Material for this task:

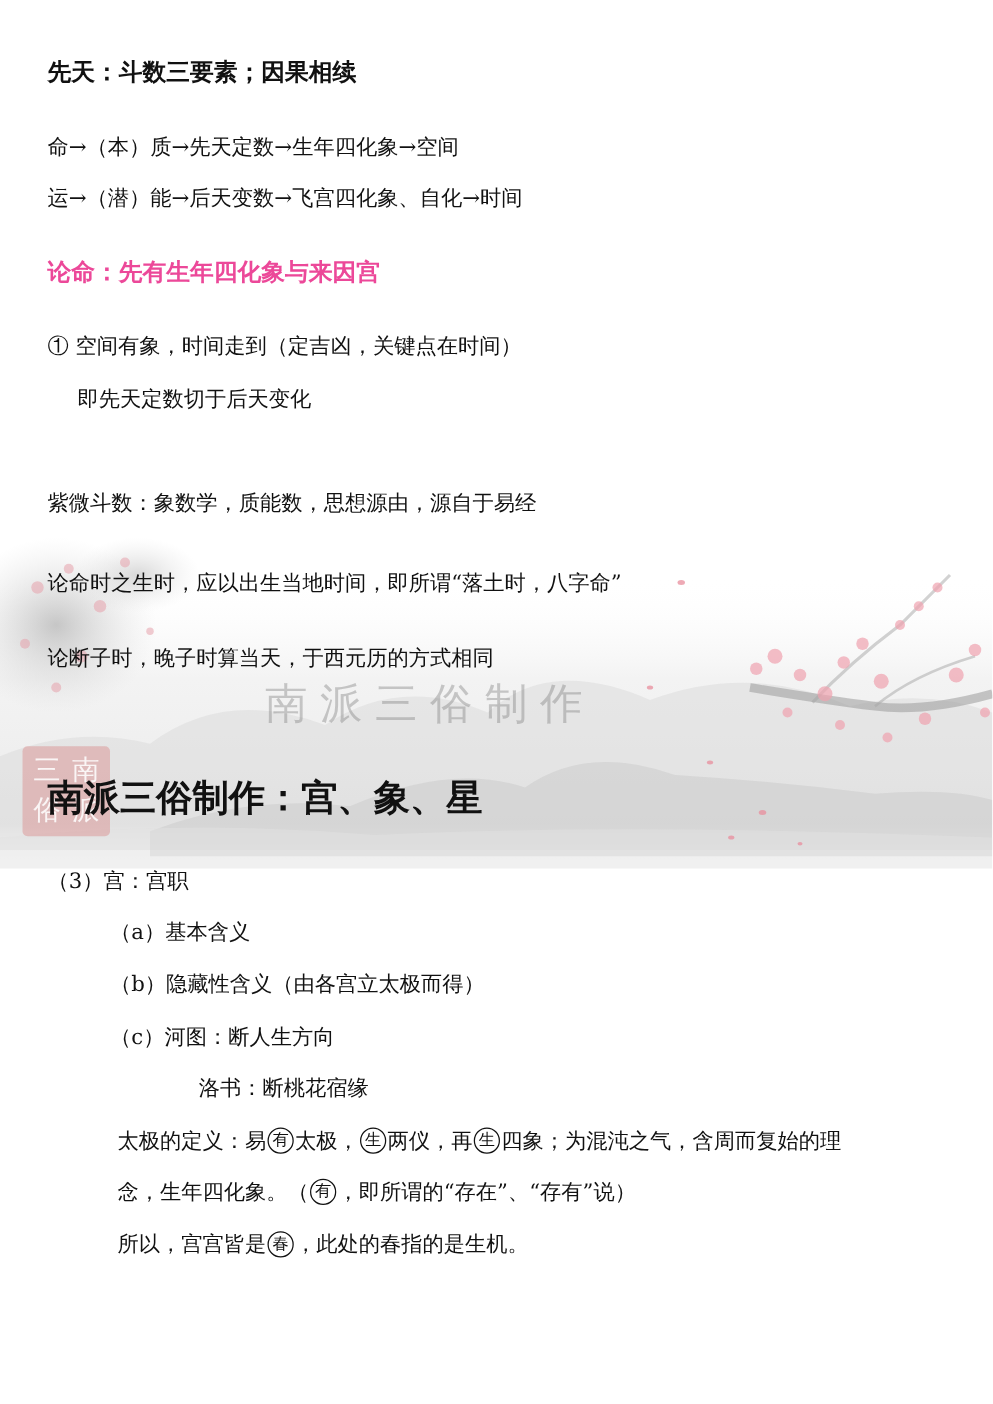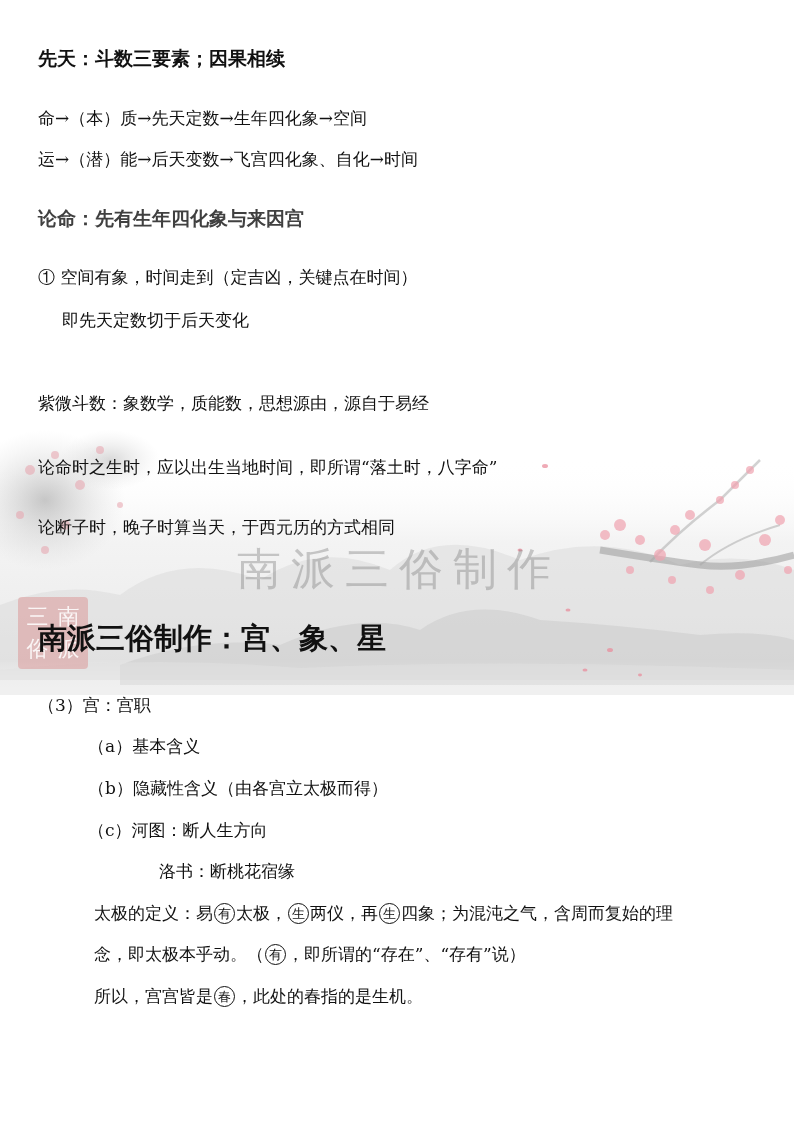--- a/index.html
+++ b/index.html
@@ -79,7 +79,7 @@
     font-weight: bold;
     font-size: 19px;
   }
-  .h-red { color: #404040; }
+  .h-red { color: #ec4899; }
   .h-big {
     font-family: "DejaVu Serif", "Liberation Serif", serif;
     font-weight: bold;

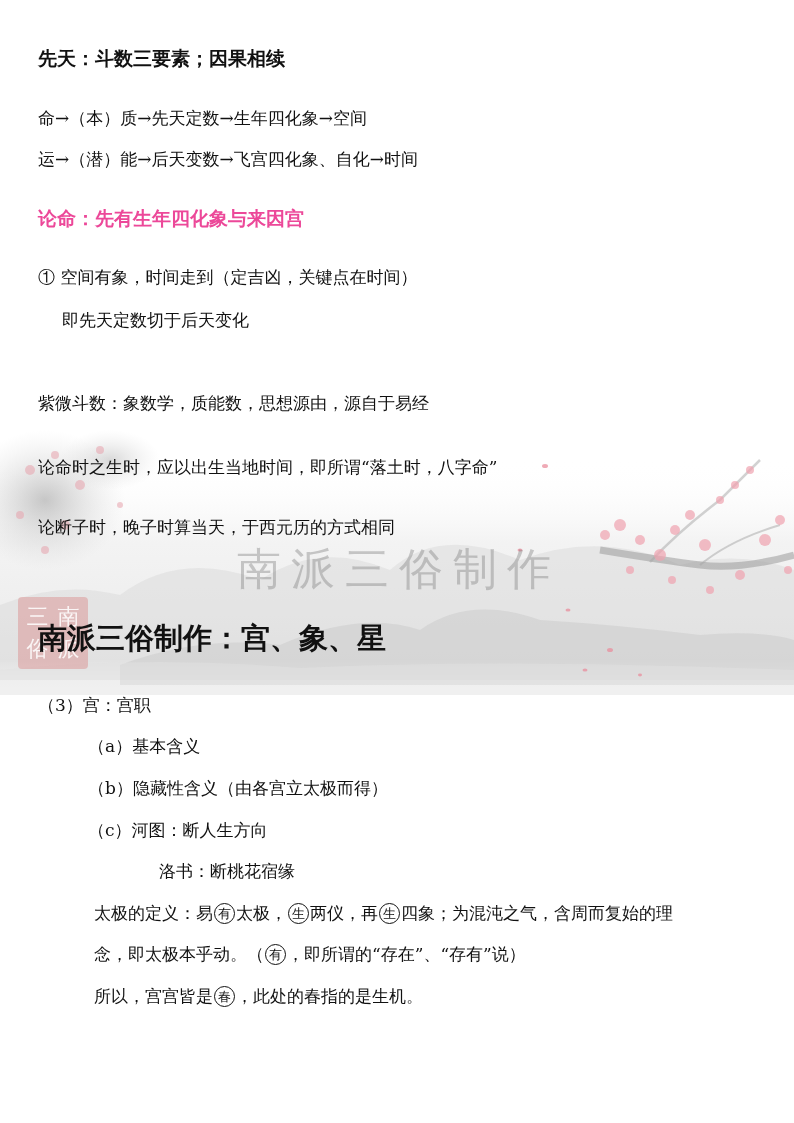--- a/index.html
+++ b/index.html
@@ -37,12 +37,11 @@
     left: 212px;
     top: 540px;
     font-family: "DejaVu Sans", "Liberation Sans", sans-serif;
-    font-size: 44px;
+    font-size: 34px;
     letter-spacing: 10px;
     color: rgba(120,120,120,0.38);
     z-index: 1;
     white-space: nowrap;
-    margin-left: 25px;
   }
   .seal {
     position: absolute;

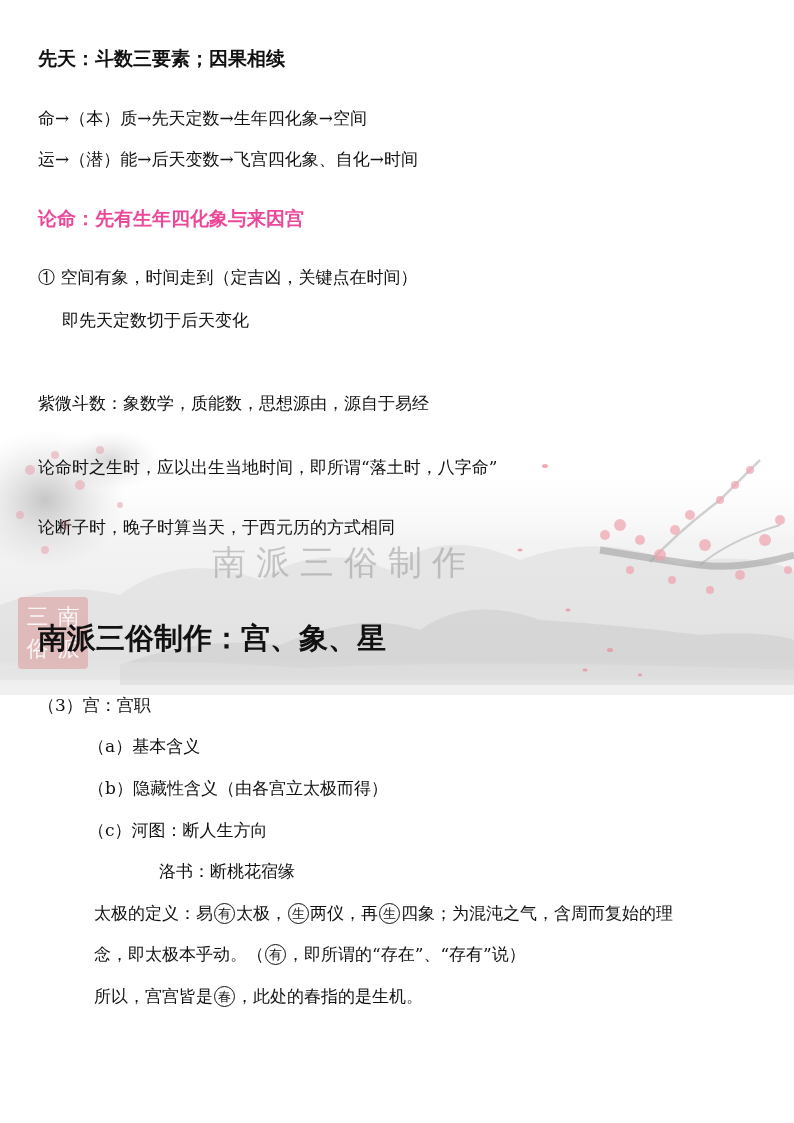--- a/index.html
+++ b/index.html
@@ -210,7 +210,7 @@
     <span>太极的定义：易</span><span class="circ">有</span><span>太极，</span><span class="circ">生</span><span>两仪，再</span><span class="circ">生</span><span>四象；为混沌之气，含周而复始的理</span>
   </div>
   <div class="line" style="left:94px; top:943px;">
-    <span>念，即太极本乎动。（</span><span class="circ">有</span><span>，即所谓的“存在”、“存有”说）</span>
+    <span>念，生年四化象。（</span><span class="circ">有</span><span>，即所谓的“存在”、“存有”说）</span>
   </div>
   <div class="line" style="left:94px; top:985px;">
     <span>所以，宫宫皆是</span><span class="circ">春</span><span>，此处的春指的是生机。</span>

Your goal: Which lines above include the word "即所谓的"? Show each one.

Answer below:
-    <span>念，即太极本乎动。（</span><span class="circ">有</span><span>，即所谓的“存在”、“存有”说）</span>
+    <span>念，生年四化象。（</span><span class="circ">有</span><span>，即所谓的“存在”、“存有”说）</span>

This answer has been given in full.